=== Your instructions ===
Would you retype the entries from the first line to the line bearing "(537, 537) none", both included, leaving out every picture?

---- Information provided

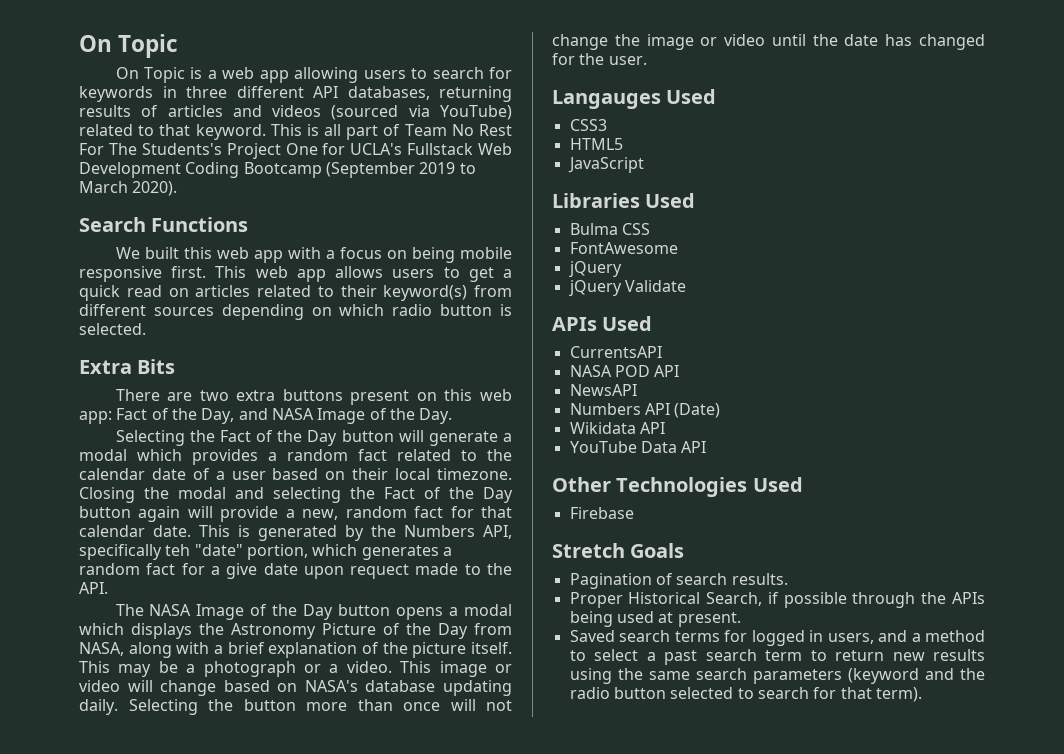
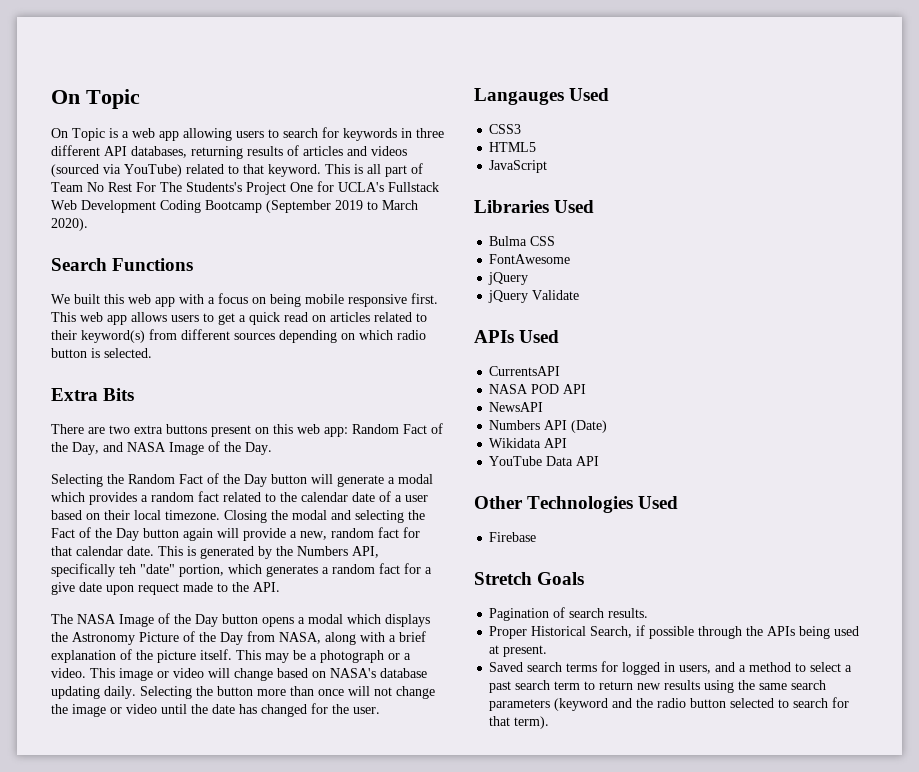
(112, 417) none -> [352,424,399,434] Random
(215, 436) none -> [128,474,175,484] Random

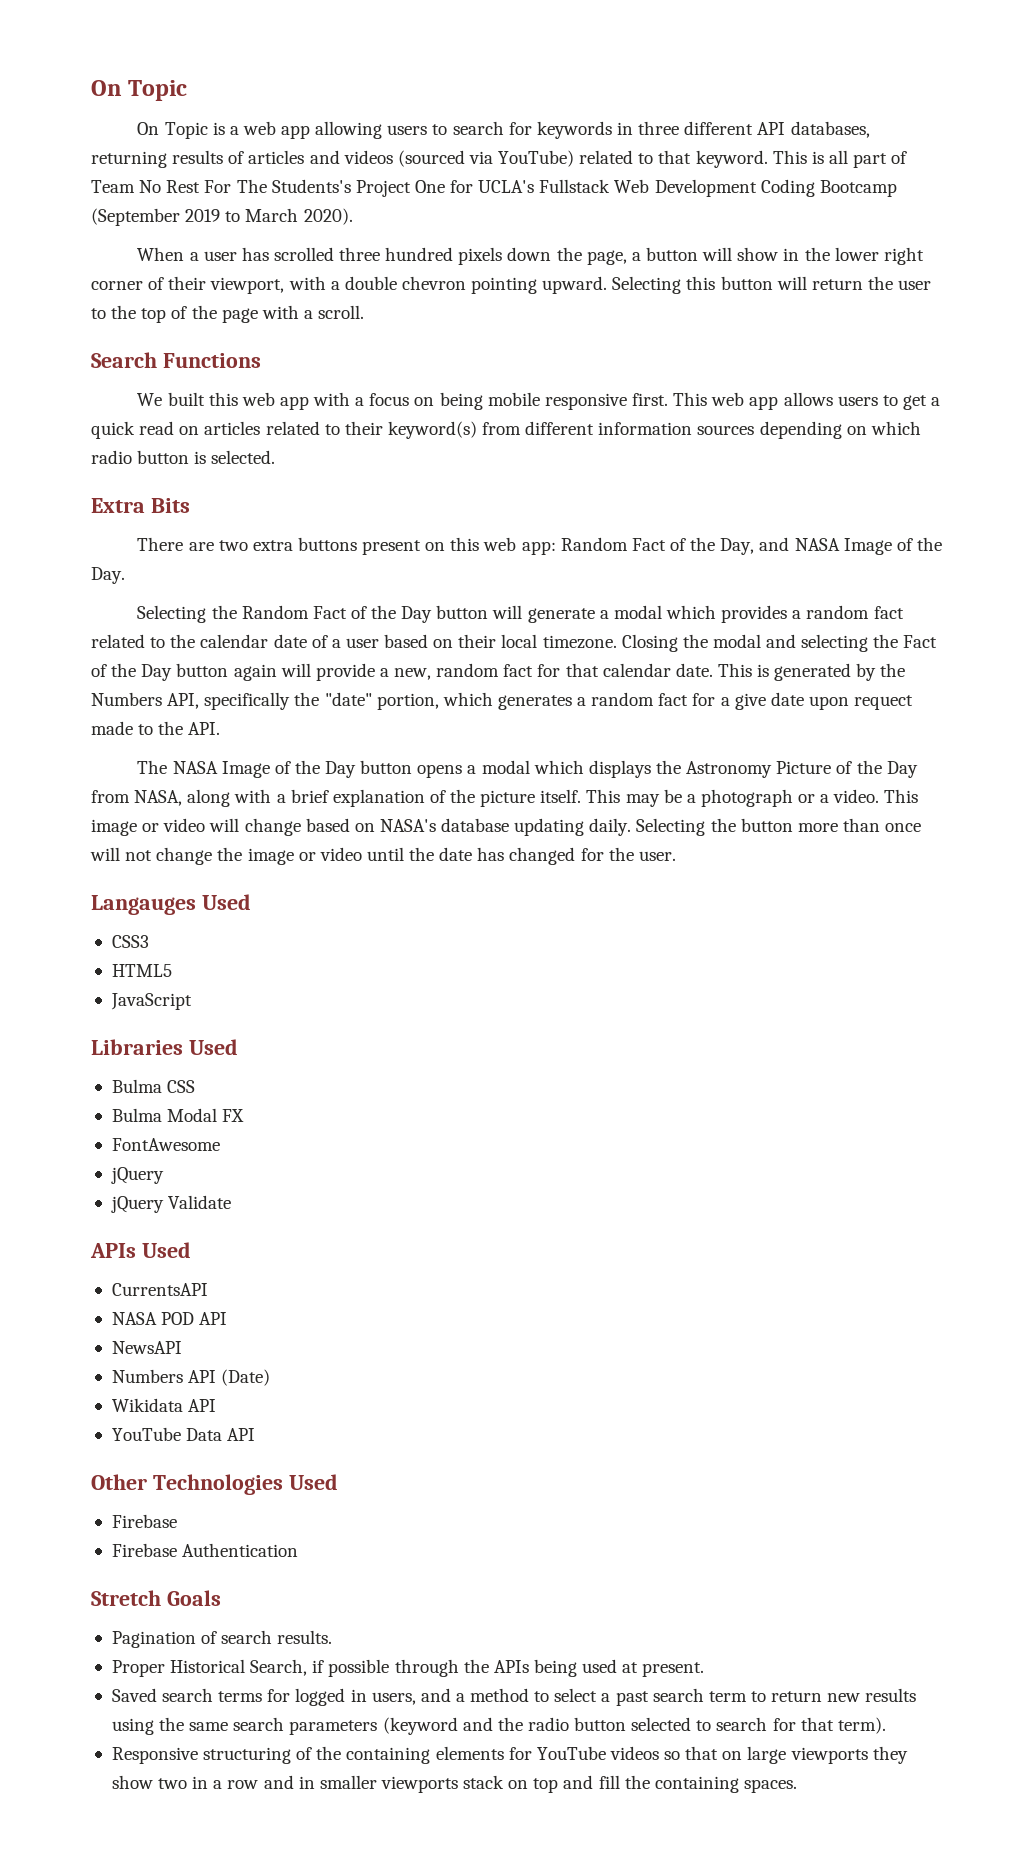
(88, 224) none -> [137,247,924,265] [91,276,932,294] [91,305,365,323] // When a user has scrolled three hundred pixels down the page, a button will show in the lower right corner of their viewport, with a double chevron pointing upward. Selecting this button will return the user to the top of the page with a scroll.
(230, 334) none -> [598,422,693,435] information
[119,564,136,574] teh -> [294,692,320,706] the
(556, 241) none -> [111,1108,245,1122] // Bulma Modal FX
(537, 537) none -> [111,1543,299,1557] // Firebase Authentication
(550, 722) none -> [111,1746,908,1764] [111,1775,797,1793] // Responsive structuring of the containing elements for YouTube videos so that on large viewports they show two in a row and in smaller viewports stack on top and fill the containing spaces.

--------

=== Solution to this problem ===
(112, 417) none -> [352,424,399,434] Random
(215, 436) none -> [128,474,175,484] Random

(88, 224) none -> [137,247,924,265] [91,276,932,294] [91,305,365,323] // When a user has scrolled three hundred pixels down the page, a button will show in the lower right corner of their viewport, with a double chevron pointing upward. Selecting this button will return the user to the top of the page with a scroll.
(230, 334) none -> [598,422,693,435] information
[119,564,136,574] teh -> [294,692,320,706] the
(556, 241) none -> [111,1108,245,1122] // Bulma Modal FX
(537, 537) none -> [111,1543,299,1557] // Firebase Authentication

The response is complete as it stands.